The widespread use of plastic carrier bags was first introduced by retailers to replace paper bags - which would often fall apart when carrying frozen goods and chilled foods. For retailers, they provided a cost effective alternative, with a plastic bag costing an estimated £0.01156 to produce.

Since then, we’ve come to learn of the damage being done to the planet by carrier bags, as they typically end up in landfills where they can take hundreds or even thousands of years to fully decompose. Also, if a bag is littered out in the open, it will not only spoil the beauty of the natural landscape, but could also get mistaken for food by wildlife. This results in the unnecessary deaths of countless birds and mammals each year.

Research conducted in coastal marshes has shown that discarded plastic bags quickly cause a lot of harm, due to the fact that as soon as they break down they smother the surface of the water, blocking light, oxygen and nutrient flow, stifling the organisms below.

Plastic waste pollution floating in the sea


The plastic industry and many retailers would like to solve the problem by making plastic bags lighter, or from compostable materials, but this solution is not considered cost effective enough for it to be fully implemented. Instead, environmental lobbyists are pushing the EU to make changes in order to reduce the number of carrier bags to 40 per person per year by the end of 2025 (we currently average about 90 to 100 per person).

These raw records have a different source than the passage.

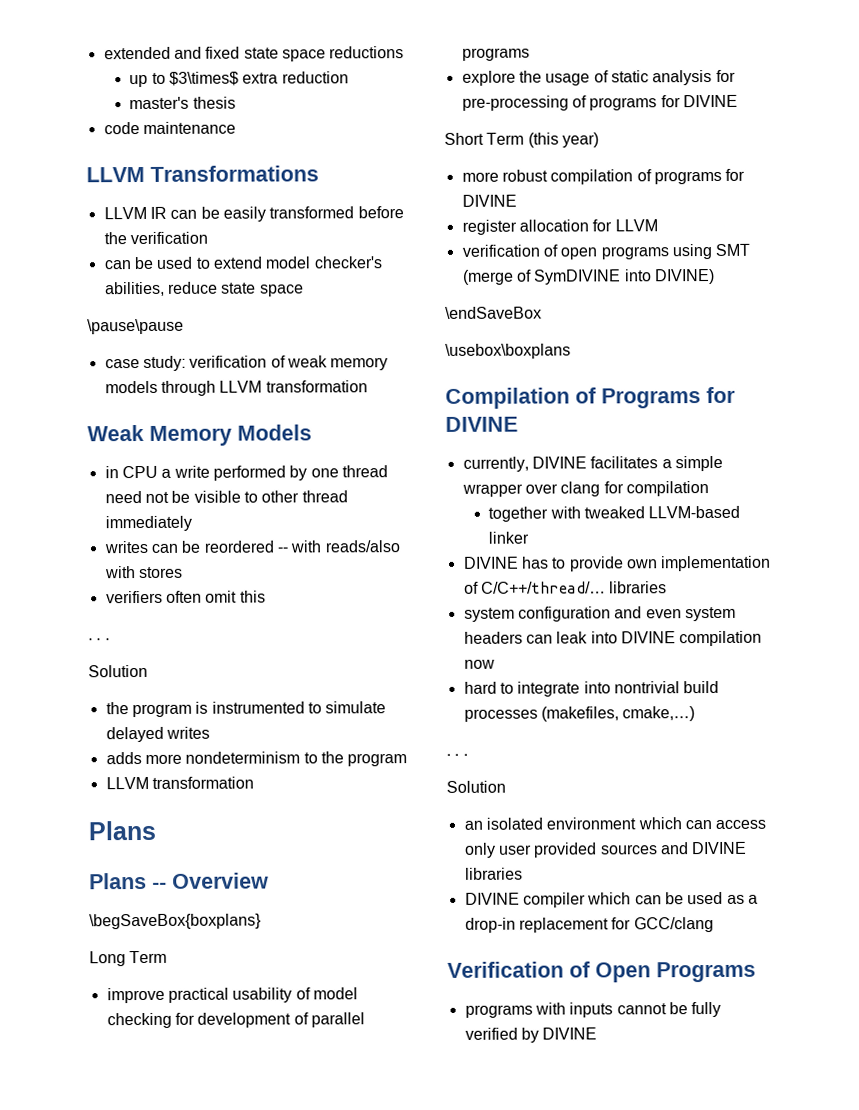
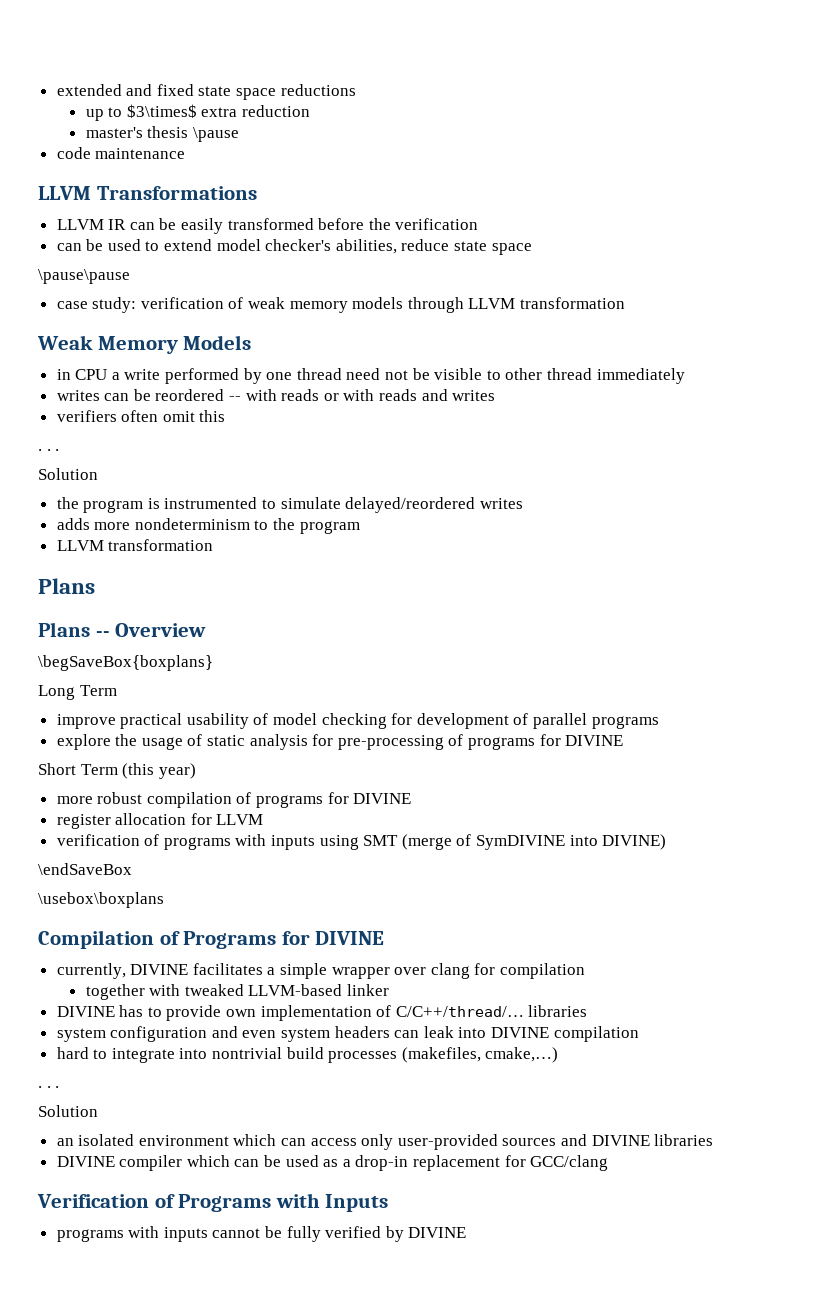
(236, 102) none -> [192,127,239,142] \pause
[324,540,400,553] [104,566,183,579] reads/also with stores -> [281,389,496,401] reads or with reads and writes
[105,726,164,743] delayed -> [345,497,476,513] delayed/reordered
[560,246,669,260] open programs -> [163,834,316,850] programs with inputs
[463,659,495,669] now -> (639, 1034) none
[498,842,598,858] user provided -> [397,1134,498,1150] user-provided
[595,961,756,983] Open Programs -> [178,1193,389,1212] Programs with Inputs

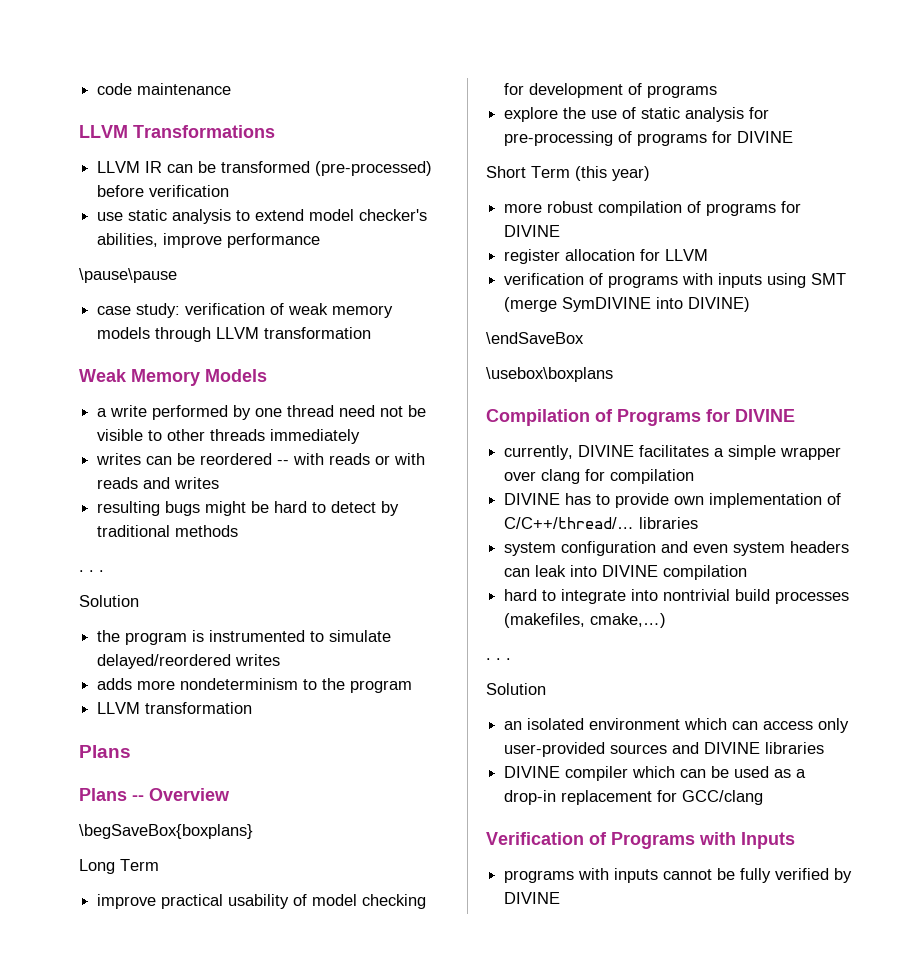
[56,84,356,100] [85,104,310,121] [85,126,239,142] extended and fixed state space reductions // up to $3\times$ extra reduction // master's thesis \pause // -> (97, 89) none
[181,218,479,234] [56,239,141,251] easily transformed before the verification // can be used -> [221,161,433,176] [97,185,230,197] [97,209,232,224] transformed (pre-processed) before verification // use static analysis
[401,239,532,255] reduce state space -> [163,233,321,248] improve performance
[56,369,108,380] in CPU -> (267, 375) none
[546,368,592,380] thread -> [210,429,266,441] threads
[56,410,226,422] verifiers often omit this -> [97,501,400,516] [97,525,239,537] resulting bugs might be hard to detect by traditional methods
[533,713,588,729] parallel -> (643, 89) none
[141,737,183,750] usage -> [591,110,618,119] use
[456,834,472,846] of -> (558, 304) none
[85,984,389,1000] // together with tweaked LLVM-based linker -> (695, 476) none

But should we even be using 40? We survived without them for a long time before Swedish engineer Sten Thulin patented them in 1962.

In October, many major supermarkets and retailers across England will be introducing the 5p plastic bag levy in an attempt to reduce the number of bags in circulation. This is following the example set by Northern Ireland, Scotland and Wales, where in the first year of the 5p charge, the use of plastic bags dropped by a massive 96%.

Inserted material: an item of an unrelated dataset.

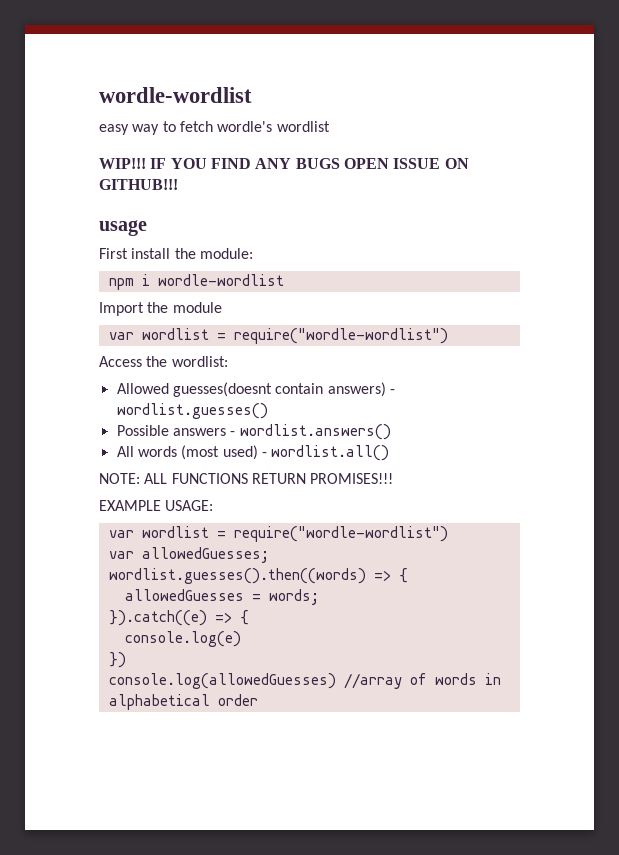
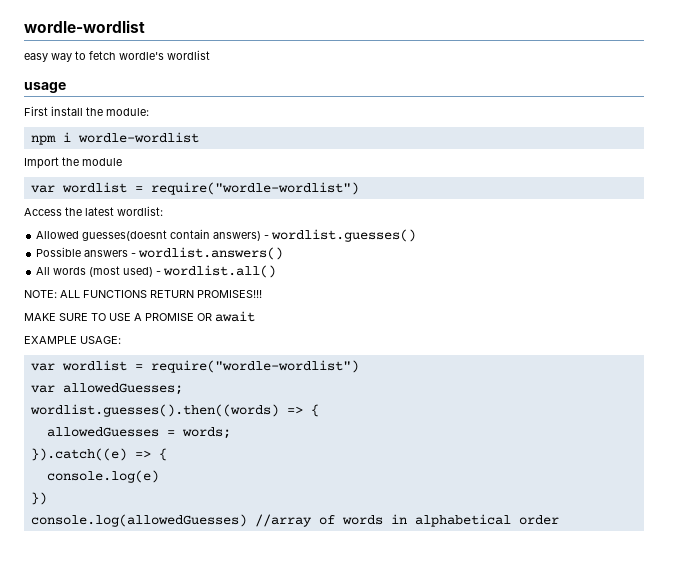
[99,158,469,169] [99,179,178,190] // WIP!!! IF YOU FIND ANY BUGS OPEN ISSUE ON GITHUB!!! -> (210, 55) none
(168, 361) none -> [85,207,114,216] latest
(394, 478) none -> [24,311,255,322] // MAKE SURE TO USE A PROMISE OR await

For many people, using a ‘bag for life’ seems to be the obvious solution in dealing with the carrier bag problem, but the facts point towards a different story all together. Last year the British Environmental Agency published findings in the ‘Life Cycle Assessment of Supermarket Carrier Bags’ that showed that ‘bags for life’ have to be used a number of times before they can be considered a better environmental option than plastic carrier bags. For example, if a plastic carrier bag is used just once, then a plastic ‘bag for life’ has to be used four times in order to offset the energy costs used in its manufacturing and transportation, and for a cotton ‘bag for life’, this number rises to an astonishing 131 times. So where does this leave us in terms of what we can do to make a difference?

Lady carrying a cotton tote bag in a supermarket



Always carry your plastic bags with you when you do your shopping so that you’re not collecting any more!

Should you have your supermarket shop delivered, a good idea is to give the bags back to the driver so they can be used for another delivery.


Some councils are beginning to collect carrier bags as part of a household recycling scheme, however, this isn’t widespread at the moment so it’s worth checking your own local council.

Many of the larger supermarket chains have now introduced carrier bag collection points in store, normally found around the entrance. These collection points also accept other forms of plastic, and are a good option if you find yourself with too many bags to feasibly reuse.


A good way to repurpose a carrier bag is to use it as a bin liner, this reduces the need to purchase dedicated bin bags, and also means that only one carrier bag is being thrown away at a time.

Think about how plastic carrier bags can be used in other ways as well. They make ideal packaging when sending delicate items in the post, and if you’re really crafty, you can find guides online that teach you how to make everything from jewellery and ornaments, to even sturdier long lasting carrier bags.

Brown paper bags with a print on it stating Say No To Plastic bags

If we all do our bit and consider how we use carrier bags and look for alternatives, we can all help make a difference to the health of our planet and reduce our consumption of plastic.